The Progress of Invention in the Nineteenth Century. by Edward W. Byrn
CHAPTER XXIX.
1179 words | Chapter 86
METAL WORKING.
EARLY IRON FURNACE--OPERATIONS OF LORD DUDLEY, ABRAHAM DARBY AND
HENRY CORT--NEILSON’S HOT BLAST--GREAT BLAST FURNACES OF MODERN
TIMES--THE PUDDLING FURNACE--BESSEMER STEEL AND THE CONVERTER--OPEN
HEARTH STEEL--SIEMENS’ REGENERATIVE FURNACE--SIEMENS-MARTIN PROCESS
--ARMOR PLATE--MAKING HORSE SHOES--SCREWS AND SPECIAL MACHINES--
ELECTRIC WELDING, ANNEALING AND TEMPERING--COATING WITH METAL--METAL
FOUNDING--BARBED WIRE MACHINES--MAKING NAILS, PINS, ETC.--MAKING
SHOT--ALLOYS--MAKING ALUMINUM, AND METALLURGY OF RARER METALS--THE
CYANIDE PROCESS--ELECTRIC CONCENTRATOR.
Take away iron and steel from the resources of modern life, and the
whole fabric of civilization disintegrates. The railroad, steam engine
and steamship, the dynamo and electric motor, the telegraph and
telephone, agricultural implements of all sorts, grinding mills,
spinning machines and looms, battleships and firearms, stoves and
furnaces, the printing press, and tools of all sorts--each and every one
would be robbed of its essential basic material, without which it cannot
exist.

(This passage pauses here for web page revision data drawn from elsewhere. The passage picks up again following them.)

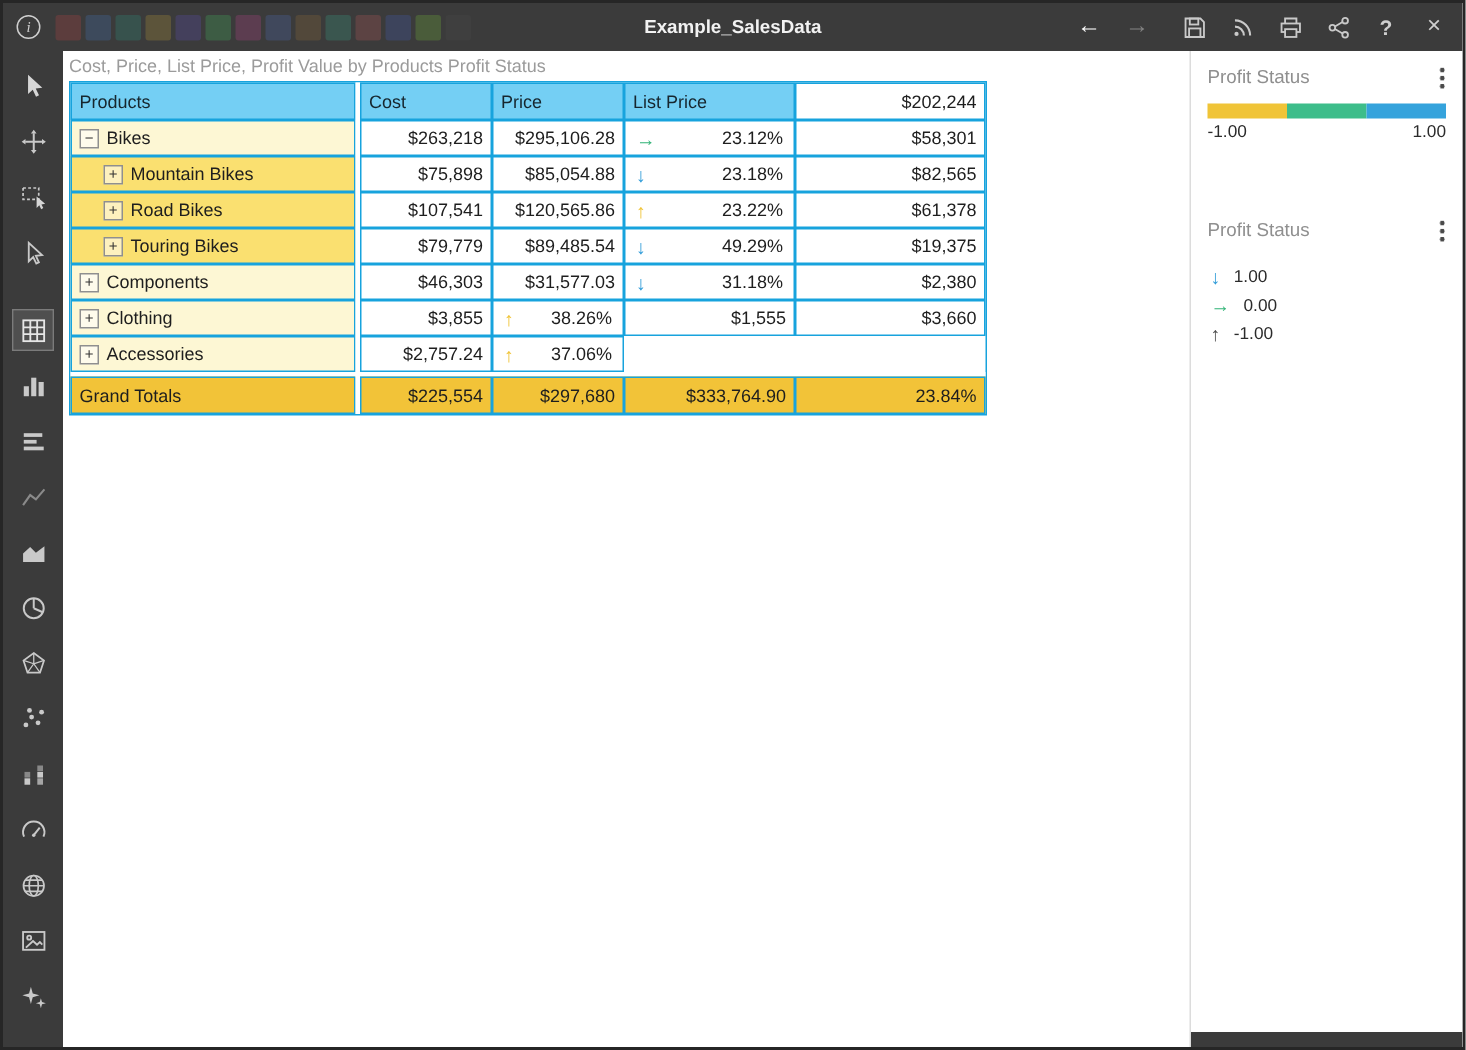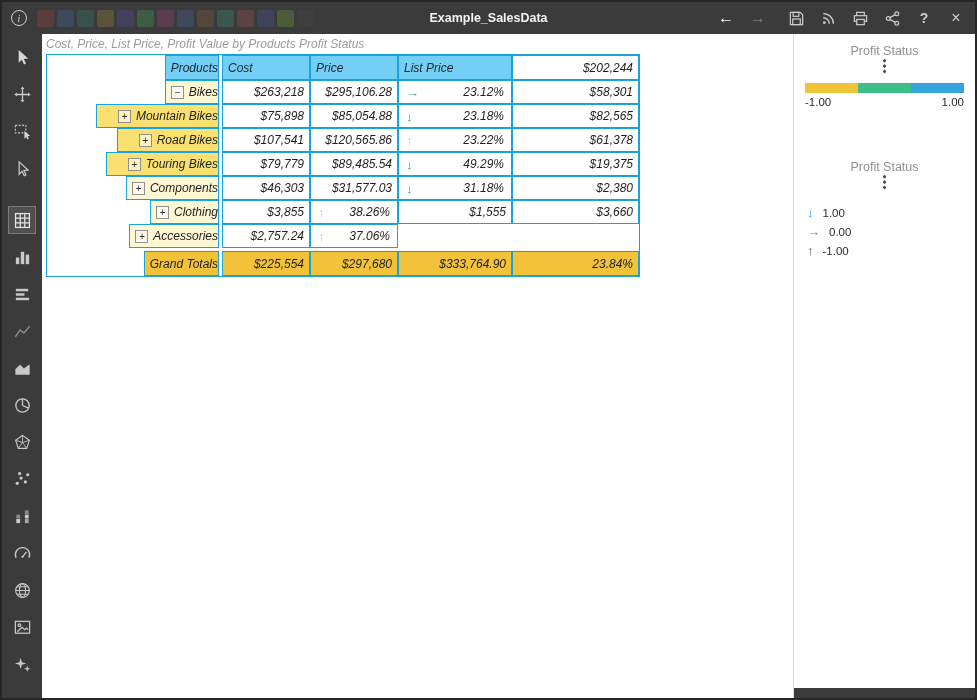--- a/index.html
+++ b/index.html
@@ -37,7 +37,7 @@
   .sb.grp { margin-top:15px; }
 
   
-  .main { position:absolute; top:32px; left:40px; right:182px; bottom:0; background:#fff;font-style:italic; }
+  .main { position:absolute; top:32px; left:40px; right:182px; bottom:0; background:#fff; }
   .caption { position:absolute; top:3px; left:4px; font-size:12px; color:#9b9b9b; white-space:nowrap; }
 
   .pivot-frame { position:absolute; top:20px; left:4px; display:inline-flex;

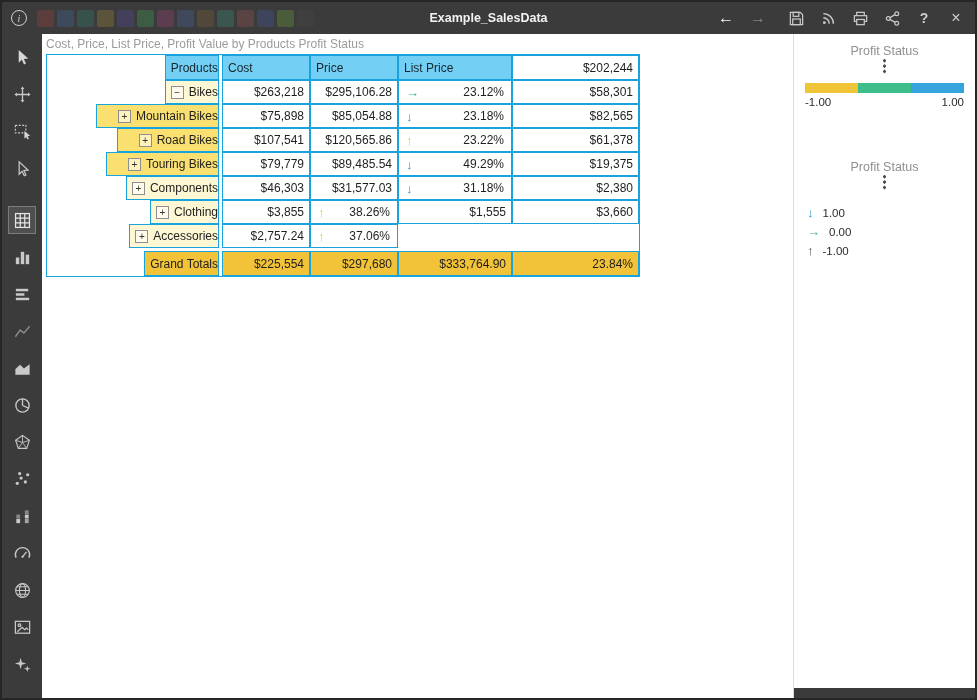--- a/index.html
+++ b/index.html
@@ -67,8 +67,8 @@
   
   .rpanel { position:absolute; top:32px; right:0; bottom:0; width:182px; background:#fff;
             border-left:1px solid #dcdcdc; }
-  .rp-title-row { display:flex; align-items:center; justify-content:space-between;
-                  margin:10px 11px 0 11px;flex-direction:column; }
+  .rp-title-row { display:flex; justify-content:space-between;
+                  margin:10px 11px 0 11px; }
   .rp-title { color:#8f8f8f; font-size:12.5px; }
   .vdots { width:5px; height:16px; cursor:pointer;
            background-image:radial-gradient(circle, #4a4a4a 1.5px, transparent 1.7px);

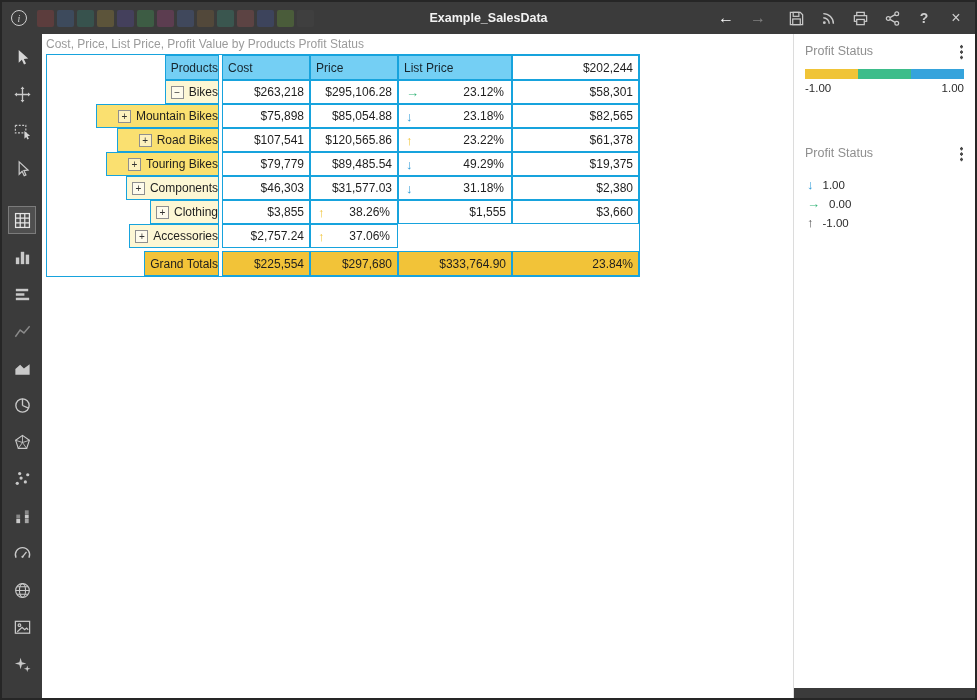--- a/index.html
+++ b/index.html
@@ -42,7 +42,7 @@
 
   .pivot-frame { position:absolute; top:20px; left:4px; display:inline-flex;
                  border:1px solid var(--table-border,#17a3dd); background:#fff; }
-  .lbl-col { width:172px; display:flex; flex-direction:column;align-items:flex-end; }
+  .lbl-col { width:190px; display:flex; flex-direction:column; }
   .gutter { width:3px; background:#fff; }
   .data-grid { display:grid; grid-template-columns:88px 88px 114px 127px;
                grid-template-rows:25px repeat(7,24px) 3px 25px; }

Steam and electricity may be the heart and soul of the world’s
life, but iron is its great body. King among metals, it gives its name
to the present cycle, as the “Iron Age,” and the Nineteenth Century has
crowned it with such refinements of shape, and endowed it with such
attributes of utility, and such grandeur of estate, that its powers in
organized machinery have, for effective service, risen to all the
functions and dignity of human capacity--except that of thought.
A crude gift of nature, in the mountain side, it remained, however, a
sodden mass until extracted, refined, and wrought into shape by the
genius of man. Yielding to the magical touch of invention, it has been
cast in moulds into cannon, mills, plowshares, and ten thousand
articles; it has been drawn into wire of any fineness and length to form
cables for great suspension bridges; it has been rolled into rails that
grill the continents; into sheets that cover our roofs; and into nails
that hold our houses together. It has been wrought into a softness that
lends its susceptible nature to the influence of magnetism, and has been
hardened into steel to form the sword and cutting tool. From the
delicate hair spring of a watch to the massive armor plate of a
battleship, it finds endless applications, and is nature’s most enduring
gift to man--abundant, cheap, and lasting.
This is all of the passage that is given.